I’ve been reading an excellent book by Cathy O’Neil and Rachel Schutt. “Doing Data Science: straight talk from the frontline” (O’Reilly, 2013). The book contains many practical examples of data science, in many instances accompanied by R code. The technical detail is valuable but it is the balance and insight of the commentary that really struck me. A few of the things that resonated for me:

  • data science is special and distinct from statistics because a data product (e.g., a recommendation system) “gets incorporated back into the real world, and users interact with that product, and that generates more data, which creates a feedback loop.” (p. 42). In other words, data models can be strongly ‘performative’.

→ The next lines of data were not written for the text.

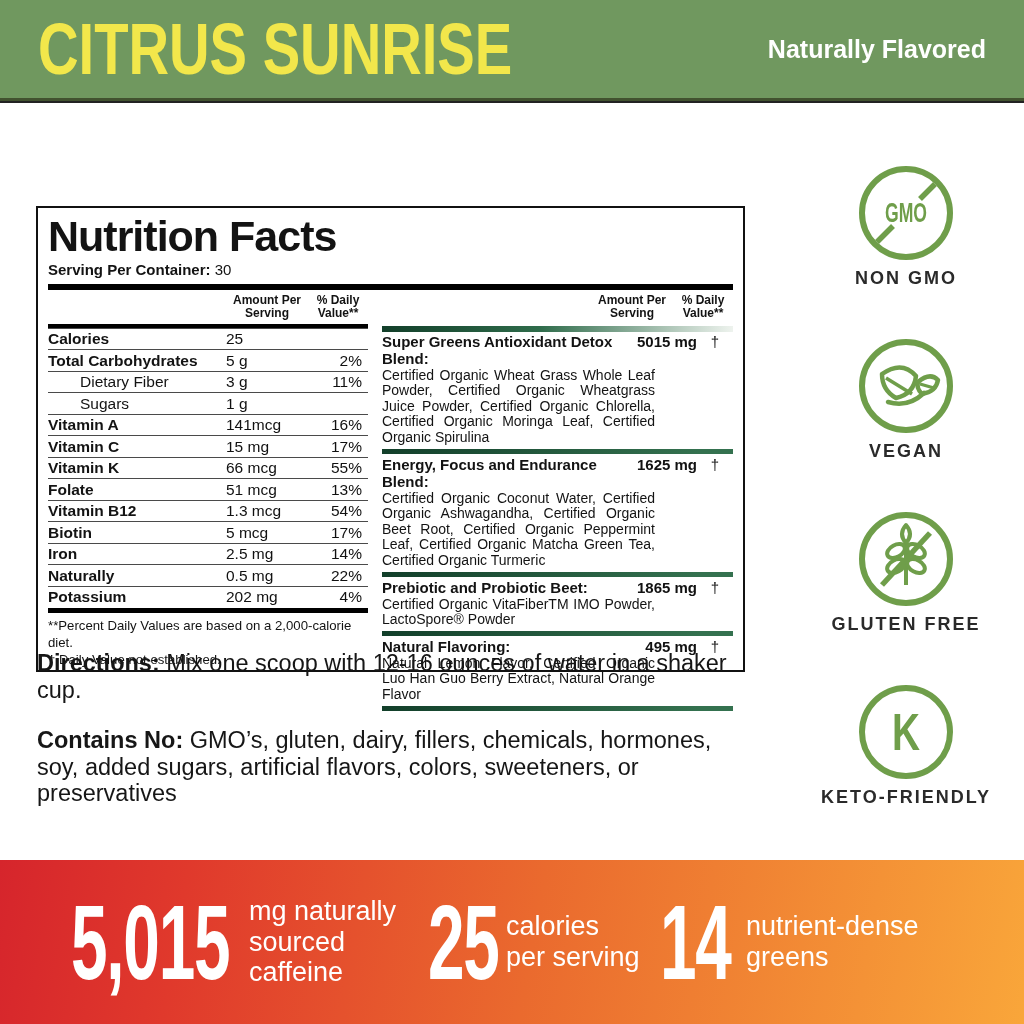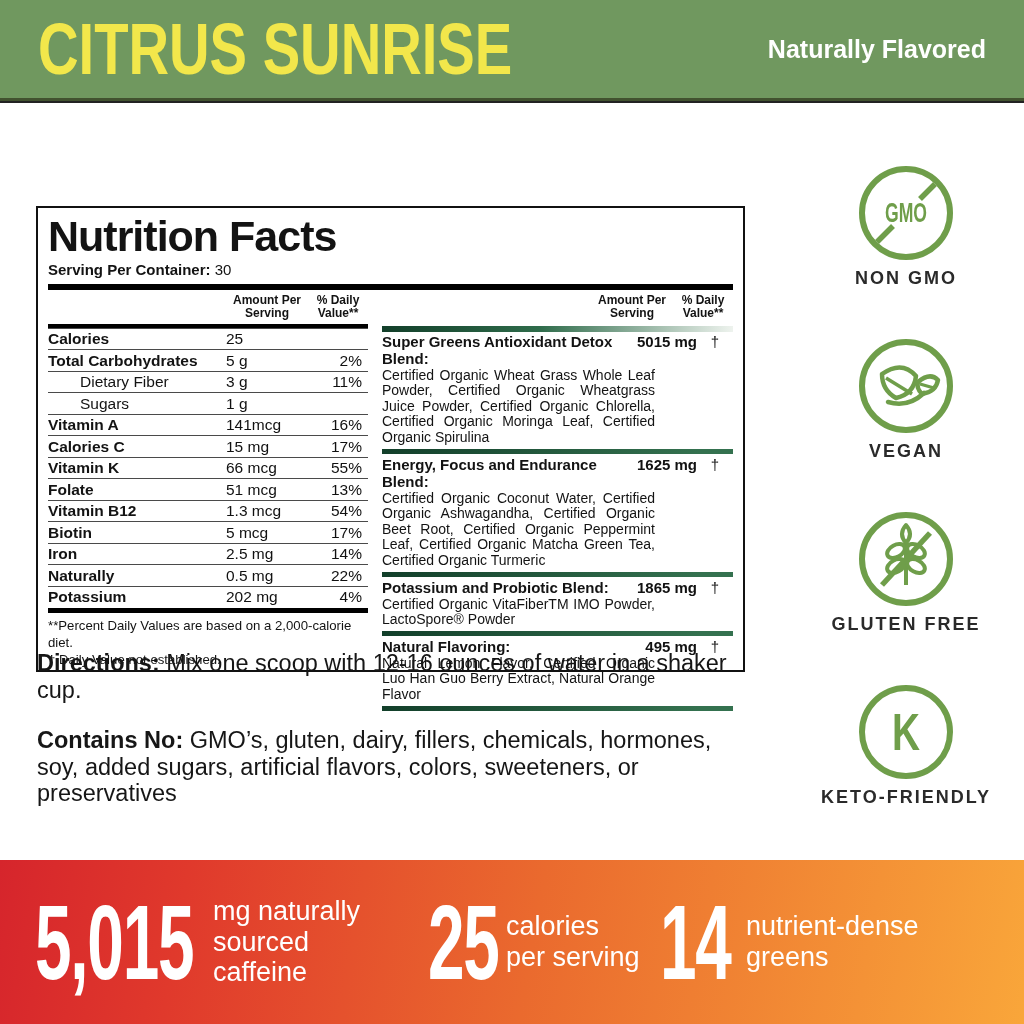--- a/index.html
+++ b/index.html
@@ -163,7 +163,7 @@
           <span class="ndv">16%</span>
         </div>
         <div class="nrow">
-          <span class="nlabel">Calories C</span>
+          <span class="nlabel">Vitamin C</span>
           <span class="namt">15 mg</span>
           <span class="ndv">17%</span>
         </div>

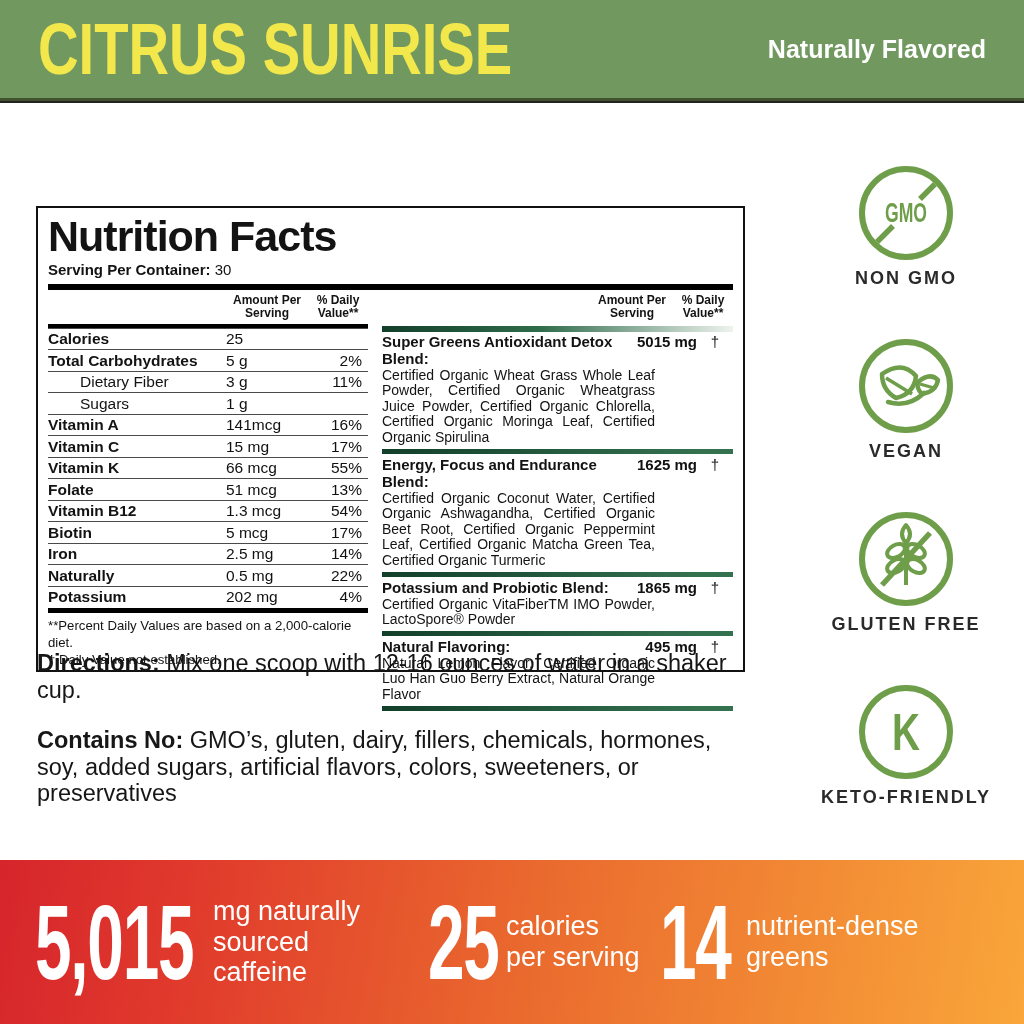--- a/index.html
+++ b/index.html
@@ -234,7 +234,7 @@
         <div class="sep-bar"></div>
 
         <div class="sec-head">
-          <span class="sec-title">Potassium and Probiotic Blend:</span>
+          <span class="sec-title">Prebiotic and Probiotic Beet:</span>
           <span class="sec-amt">1865 mg</span>
           <span class="sec-dv">†</span>
         </div>

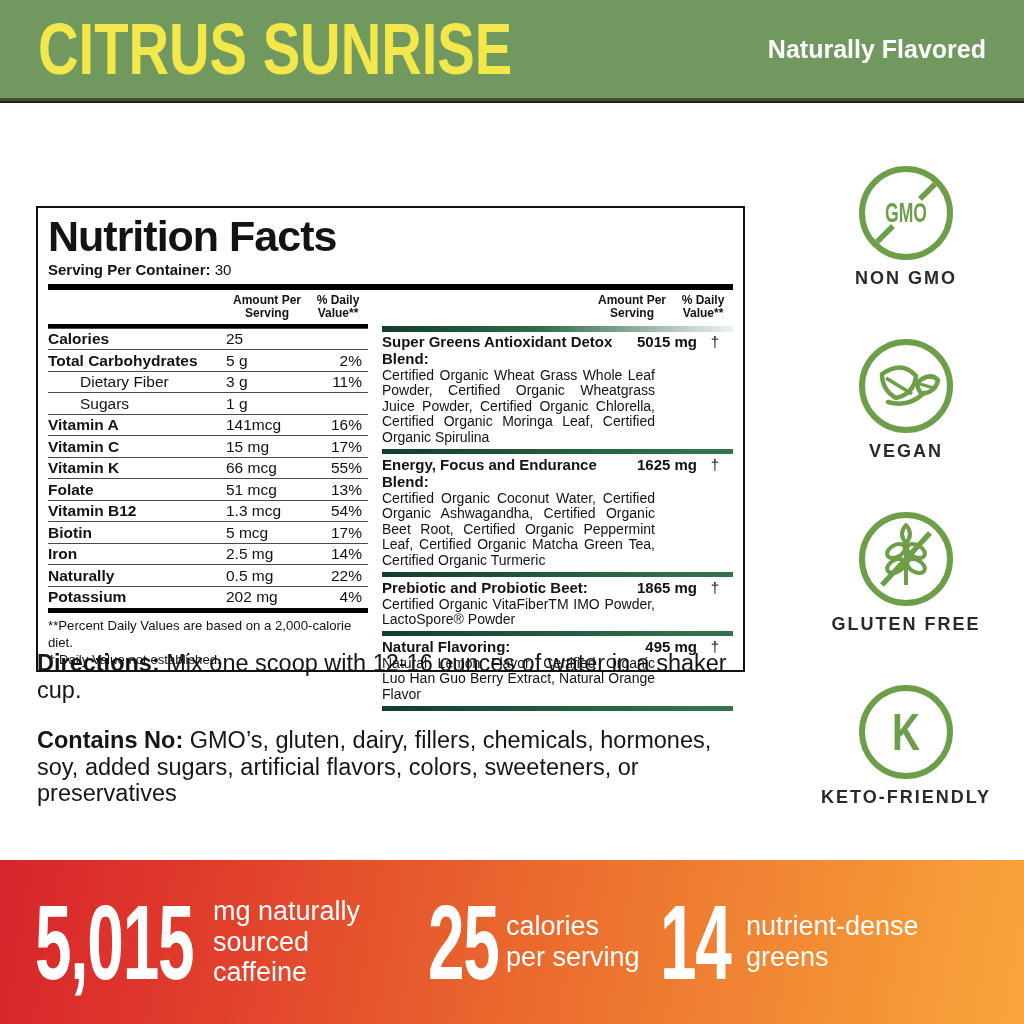--- a/index.html
+++ b/index.html
@@ -105,7 +105,7 @@
     transform:scaleX(0.62); transform-origin:left center; white-space:nowrap; display:inline-block;
   }
   .stat-label { font-size:27px; line-height:1.14; color:#fff; white-space:pre-line; }
-  .stat-1 { left:35px; }  .stat-1 .stat-num-wrap { width:178px; }
+  .stat-1 { left:35px; }  .stat-1 .stat-num-wrap { width:178px;margin-left:36px; }
   .stat-2 { left:428px; } .stat-2 .stat-num-wrap { width:78px; }
   .stat-3 { left:660px; } .stat-3 .stat-num-wrap { width:86px; }
 </style>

  • drawing on Josh Wills’ definition: “data scientist (noun): Person who is better at statistics than any software engineer and better at software engineering than any statistician”
  • data science isn’t just about models and algorithms, “They spend a lot more time trying to get data into shape than anyone cares to admit maybe up to 90% of their time” (p. 351). Getting data into shape involves data acquisition, data structuring, data cleaning (outliers, missing values, etc.), transformations. Many statistics courses start with fairly clean and well-structured data, spending 90% of the time on models and only 10% on herding data.
  • data scientists need to be able to ask questions, be able to say “I don’t know” and not be blinded by money: “They seek out opportunities to solve problems of social value and they try to consider the consequences of their models” (p. 355).